Again, I say, we need to get over ourselves.  Let us commit to allow God back into our churches.  Let us act as if we believe that God is love and that we are the body of Christ together.  Let’s stop looking for ways to alienate and disenfranchise one another, and instead, let us witness to the healing grace of God to a broken and contentious world.  Please?

25 replies

  1. I don’t necessarily disagree with the main point you are putting forth…but it seems somewhat simplistic. For instance, when IS it appropriate to stand upon one’s convictions–even when it means opposing the “WE”? In other words, this same line of argument could’ve been directed against Bonhoeffer and the Confessing Churches by the German Church.

    Likewise, Wesley HIMSELF engaged in a certain degree of “ME” when he went against the “WE” of the Church of England in appointing Bishops and allowing lay-preaching.

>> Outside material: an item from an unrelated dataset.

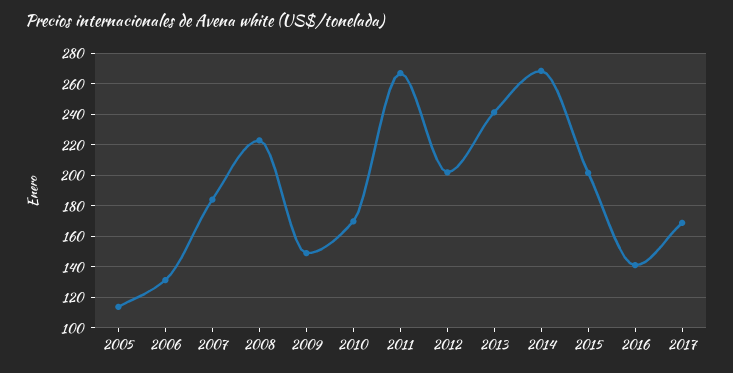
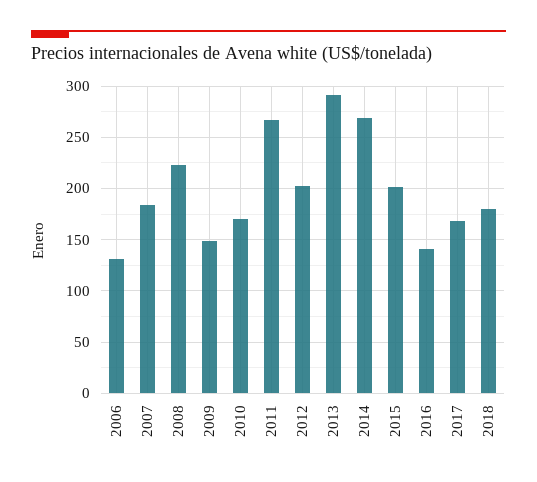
2005: 115 -> none
2013: 240 -> 290
2018: none -> 180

    Or in Scripture, Peter was preserving the “WE” of the original Apostolic church in Jerusalem by not eating with gentiles when Jerusalem believers were around (presumably in order to not offend them…thus preserving the greater status quo)…yet Paul openly decided to take a pretty “ME” approach in opposing him to his face–and then telling the Galatians Christians what “he” did. In other words, even Inspired Scripture contains “ME” moments when the “WE” are out of step with the Spirit.

  2. “WE” need to think outside the box known as the church. It is more than that, much more. “we” are not called to serve “me”, but to serve God. There is only one way to do that and it is all about “Them”.

  3. Well said, James-Michael. Again, the main point or essence of the article is good. WE shouldn’t be focused on “my buddy Jesus.” Yet the very issue i have had with denominations, for example, is that they seem to me to be a collective “I”, and not a “we.” I other words, denominations are, in my opinion, people who agree with EACH OTHER INDIVIDUALLY, not with scripture necessarily (though of course many are convicted by what they see in scripture) and who get together based upon that agreement. But how can that be avoided in choosing a denomination? How can one’s “personal convictions” be avoided in this decision? Surely James-Michael chooses to be a Methodist because as best as he sees, the doctrines of Methodism are closest to truth (IF NOT THE TRUTH.) Of course James-Michael can and has spoken for himself concerning his choice of denomination. Yet what about MY conviction AGAINST denominations? When and how do I draw the line between MY convictions verses the collective? I am PERSONALLY convicted, cut to the heart, about choosing a “denomination.” I feel as if I am going against MY conscience in accepting what I see as the very division that Paul spoke against in the first Chapter of First Corinthians. So what am i to do? Accept what the many say about denominations, or be true to my convictions? How are my individual convictions AGAINST denominations less valid than the collective conviction FOR denominations, when both “I,” and “they” have scriptural reasons for and against denominations?

    • Denomination is not synonymous with the Holy Spirit informed church. Beyond “love God, love neighbor, together” a little anarchy could be a good thing.

  4. There’s no particular virtue or wisdom or safety in the collective unless the “we” is fully devoted to the “One” Jesus Christ.

  5. Coming from a communal culture (Filipino), this is a very affirming article. The connectional polity of Methodism could have been an antidote for the highly individualistic US society. Yet, even churches succumb to ‘me’ mentality.

  6. We are a postmodern society (especially in the West), so there’s no “commensurate” authority we can agree upon, all unities are suspect; hence these debates go round and round.

    However, we long for a unifying royalty, a monarch that can’t be divided. There’s one One like that, and we will see him again. Only then will every eye recognize and every knee bow in surrender.